An IED detected in a particular intracranial channel was considered to be “propagated” if it followed an IED of another channel by less than 200 ms (the “late propagation” window proposed by Alarcon et al.10). This allowed to group detections in close temporal proximity into clusters. Non-propagating MT IEDs were defined as those contained in a propagation cluster that did not extend beyond MT. This classification was naturally limited by the selective sampling of intracranial space and the inability to detect propagation in form of slow waves (as in the right column of Fig. 4b, channels BRB1-BRB2).

Detection of zero-crossings from scalp signals (Groups A and B)

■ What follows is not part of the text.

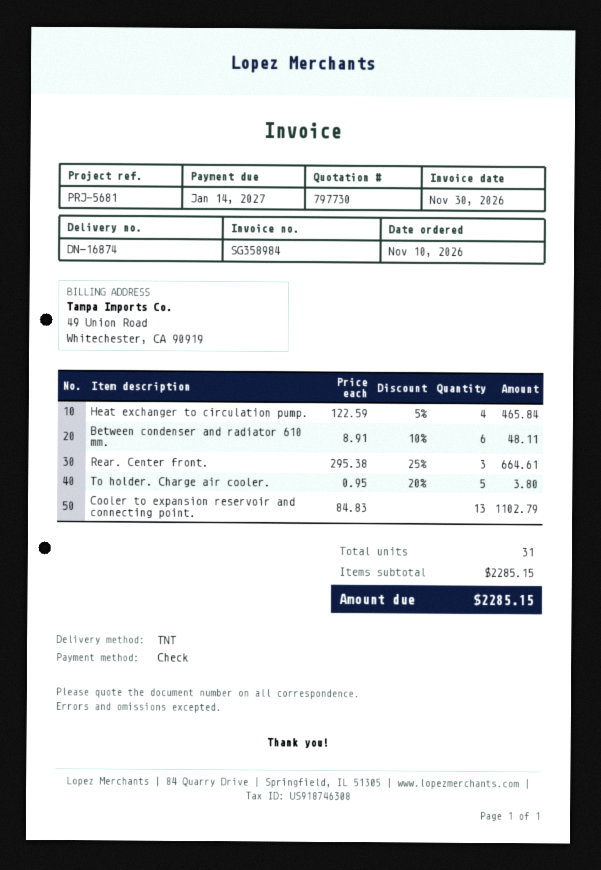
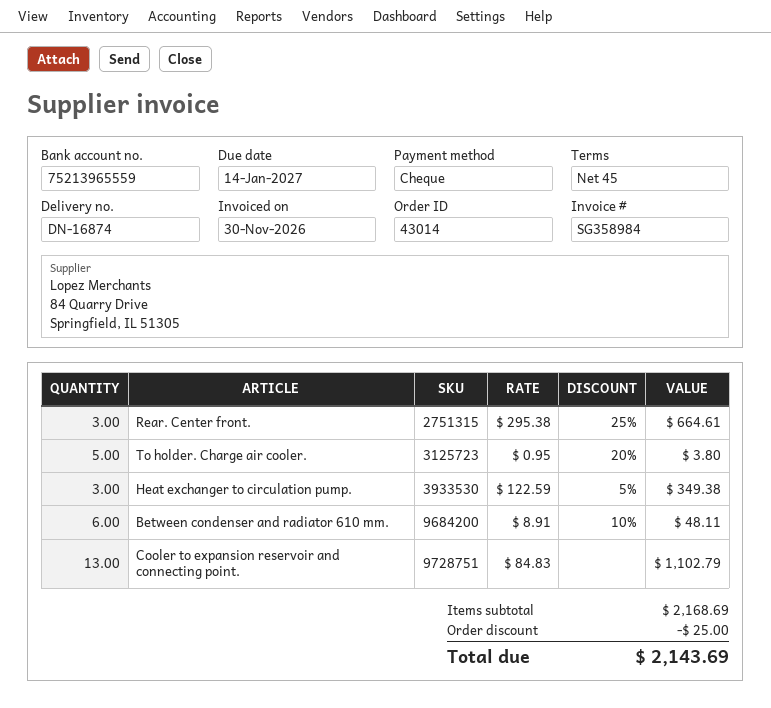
Heat exchanger to circulation pump.: 4 x 122.59 - 5% = 465.84 -> 3 x 122.59 - 5% = 349.38
subtotal: 2285.15 -> 2168.69
discount: none -> 25.00
total: 2285.15 -> 2143.69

All scalp signals were digitally band-passed at 3–13 Hz and put into the longitudinal bipolar montage (Fig. 1c1). Where T1/T2 electrodes were not available (Group B), the derivations F7–T1/T1–T3 and F8–T2/T2–T4 were approximated by F7–T3 and F8–T4, respectively. Zero-crossings (crossings of the isoelectric line from electro-positive to electro-negative) were identified in each channel by linear interpolation of the signal (Fig. 1c2) to reveal zero-crossing patterns (Fig. 1c3).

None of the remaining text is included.